JAX vs. TF MLPerf Benchmark #4488

pranavsubramani · 2020-10-07T23:36:31Z

pranavsubramani
Oct 7, 2020

I recently came across these results: https://cloud.google.com/blog/products/ai-machine-learning/google-breaks-ai-performance-records-in-mlperf-with-worlds-fastest-training-supercomputer and I was wondering why the runtimes are different between JAX and TensorFlow if they both use XLA under the hood.

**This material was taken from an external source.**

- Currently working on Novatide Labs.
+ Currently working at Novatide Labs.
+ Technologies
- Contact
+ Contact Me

I tried searching for documentation detailing the differences in the way they use XLA but came up short and was wondering if there was a fundamental difference between how JAX JIT-compiles programs to XLA versus how TensorFlow does it. In addition to this, I looked at certain XLA dumps of the same methods in JAX (with XLA) vs. TF (with XLA) and they appear to be fundamentally different.

I was hoping to get some more insight into this.

Answered by jekbradbury

Oct 8, 2020

While JAX and TensorFlow both use XLA as their compiler on TPUs, there are many reasons why similar models implemented in JAX and TensorFlow might not end up with exactly the same XLA HLO: differences between the TF-XLA bridge and JAX-XLA translations, differences between layer implementations in TensorFlow/Keras and JAX neural network libraries like Flax, etc.

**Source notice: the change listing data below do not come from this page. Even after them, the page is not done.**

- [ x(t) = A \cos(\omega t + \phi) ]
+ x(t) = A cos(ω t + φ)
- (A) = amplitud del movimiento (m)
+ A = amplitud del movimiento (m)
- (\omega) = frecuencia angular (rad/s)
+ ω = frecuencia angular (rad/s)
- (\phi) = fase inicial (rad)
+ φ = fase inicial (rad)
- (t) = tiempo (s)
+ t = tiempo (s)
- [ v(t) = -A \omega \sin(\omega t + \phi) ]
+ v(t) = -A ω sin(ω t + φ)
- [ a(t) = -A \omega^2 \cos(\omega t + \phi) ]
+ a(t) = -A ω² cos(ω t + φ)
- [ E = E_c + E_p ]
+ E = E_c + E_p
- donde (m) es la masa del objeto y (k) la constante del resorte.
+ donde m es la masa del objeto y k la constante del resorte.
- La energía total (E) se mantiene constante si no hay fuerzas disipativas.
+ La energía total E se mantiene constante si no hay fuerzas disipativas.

But in the MLPerf submissions, we made an effort to produce very similar XLA HLO from both TensorFlow and JAX, so that XLA optimizations could apply equally to both submissions. Instead, end-to-end timing differences between TF and JAX tended to come from a few different sources:

differences in startup overhead (while MLPerf doesn…

View full answer

hawkinsp · 2020-10-08T00:24:05Z

hawkinsp
Oct 8, 2020
Maintainer

@jekbradbury

0 replies

jekbradbury · 2020-10-08T00:54:43Z

jekbradbury
Oct 8, 2020

While JAX and TensorFlow both use XLA as their compiler on TPUs, there are many reasons why similar models implemented in JAX and TensorFlow might not end up with exactly the same XLA HLO: differences between the TF-XLA bridge and JAX-XLA translations, differences between layer implementations in TensorFlow/Keras and JAX neural network libraries like Flax, etc.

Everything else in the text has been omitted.